Two days before Christmas, Amy and Vivien watched their mother as she called the dogs and they jumped happily into her car. They watched as she lugged her suitcases out of the house, put the largest piece in the trunk at the front of the car and dropped the hood. They watched as she pulled on her gloves and climbed into the car, closed the door firmly, checked her lipstick in the rear-view mirror. She ignored them completely. She started the car, put it in reverse, backed into the turnaround, drove down the driveway and disappeared into her future. She didn’t wave goodbye and neither did they. When the car turned out of the driveway, Amy looked at Viv. They lifted their eyebrows and gave each other a tentative smile. Viv took the deck of smokes out of the front of her jeans and they lit cigarettes out in the open.
“The taste of freedom,” said Viv.
“Tastes good,” said Amy.
They expected that she would call within a few hours, and she did. Other times Amy had said what she was supposed to say and their mother had come back. But this time it was Viv who answered the phone. She held out the receiver to Amy, but Amy wouldn’t take it. Viv hung the phone back up and that was the end of that.
Viv hopped in and took her place beside Barry on the console between the bucket seats and took the smoke he had lit for he
r. “Thanks, Bear,” she said. Then, along with six cases of beer and three magnums of Pink Perle, bags of chips and a few tabs of organic mescaline, Barry, Gary, Colleen, Larry, Marlene, John and Viv all took off in Gary’s Mustang and Barry’s Dodge. Larry opened beer bottles with his teeth and passed the bottles between the cars as they pulled alongside each other. Bear popped the plastic cork from a bottle of Pink Perle against the roof of the car while Viv held the steering wheel, and Marlene lit a joint. Yahoo! No, Viv had told her father, she couldn’t go to Banff for the May long weekend because she was going camping with Brenda and Laurie from CGIT. Amy had told him she had to study for her finals.
They got off on the mescaline just as they arrived at their campsite, a meadow near a stream at the end of a grassy lane. They started laughing as they put the tents up in grass that had become unbelievably green and lush, in wildflowers that were unbelievably abundant, and beautiful beyond description. Everything in the world was now vibrant, enhanced, lovely. How mind-blowing fucking fantastic it was to be alive! They ripped open bags of ripple chips and boxes of Bugles. Barry blew up the empty chip bags and popped them and they laughed and drank and smoked some more. Finally everyone else wandered off down the trails and into the woods, and Barry and Viv stripped naked and lay down in the sun together on their sleeping bags.
Amy came right out of the house when Viv got home. “You aren’t going to believe this,” she said. On Saturday morning a moving van had backed slowly up their driveway.

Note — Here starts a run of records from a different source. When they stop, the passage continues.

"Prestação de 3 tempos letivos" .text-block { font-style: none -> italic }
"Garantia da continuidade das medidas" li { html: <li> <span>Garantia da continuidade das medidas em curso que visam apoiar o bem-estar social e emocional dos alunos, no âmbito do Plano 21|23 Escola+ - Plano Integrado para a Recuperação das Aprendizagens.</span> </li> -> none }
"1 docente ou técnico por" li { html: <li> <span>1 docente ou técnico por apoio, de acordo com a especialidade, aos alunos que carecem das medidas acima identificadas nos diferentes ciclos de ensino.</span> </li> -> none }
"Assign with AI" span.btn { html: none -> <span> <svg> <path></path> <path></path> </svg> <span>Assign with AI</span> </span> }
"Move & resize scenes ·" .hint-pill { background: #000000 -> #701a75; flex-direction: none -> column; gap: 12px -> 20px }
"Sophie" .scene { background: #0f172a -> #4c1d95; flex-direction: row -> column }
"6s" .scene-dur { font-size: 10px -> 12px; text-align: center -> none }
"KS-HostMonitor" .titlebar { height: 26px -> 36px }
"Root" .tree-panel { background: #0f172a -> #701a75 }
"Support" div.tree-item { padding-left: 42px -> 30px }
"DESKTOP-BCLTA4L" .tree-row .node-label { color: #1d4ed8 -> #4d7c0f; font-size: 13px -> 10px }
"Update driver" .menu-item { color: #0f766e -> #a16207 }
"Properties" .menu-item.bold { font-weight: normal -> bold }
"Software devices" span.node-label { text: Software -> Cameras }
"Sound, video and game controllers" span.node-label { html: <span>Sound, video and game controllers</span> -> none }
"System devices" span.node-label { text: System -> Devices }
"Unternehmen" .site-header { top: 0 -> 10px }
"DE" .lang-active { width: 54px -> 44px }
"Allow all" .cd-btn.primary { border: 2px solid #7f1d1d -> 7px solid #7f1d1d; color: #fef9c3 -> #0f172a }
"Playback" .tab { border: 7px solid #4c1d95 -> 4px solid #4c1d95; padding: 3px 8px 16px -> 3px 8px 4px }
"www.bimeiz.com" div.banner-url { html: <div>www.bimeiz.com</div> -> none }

The men in coveralls presented a long list written in Pearl’s careful, controlled hand. Amy hadn’t known whether to help them find the things Pearl had listed or not. She knew she’d get in trouble if she did, and anyway she didn’t want to help her mother steal things from their home. But she’d get into worse trouble from Pearl if she didn’t. She wouldn’t get to wear the red velvet opera cape with the ermine collar that Pearl had worn to parties and balls at McGill to her own high school graduation. And Pearl had bought her the most beautiful graduation dress, with chiffon sleeves, an empire waist and tiny roses running beneath the bust. And she had bought her a car. And Amy had been promised a trip to the hairdresser’s where her long, thick, wavy hair would be done in big looped curls with pale yellow satin ribbons running through them. Amy had helped the moving men, and the house echoed when they went in the front door.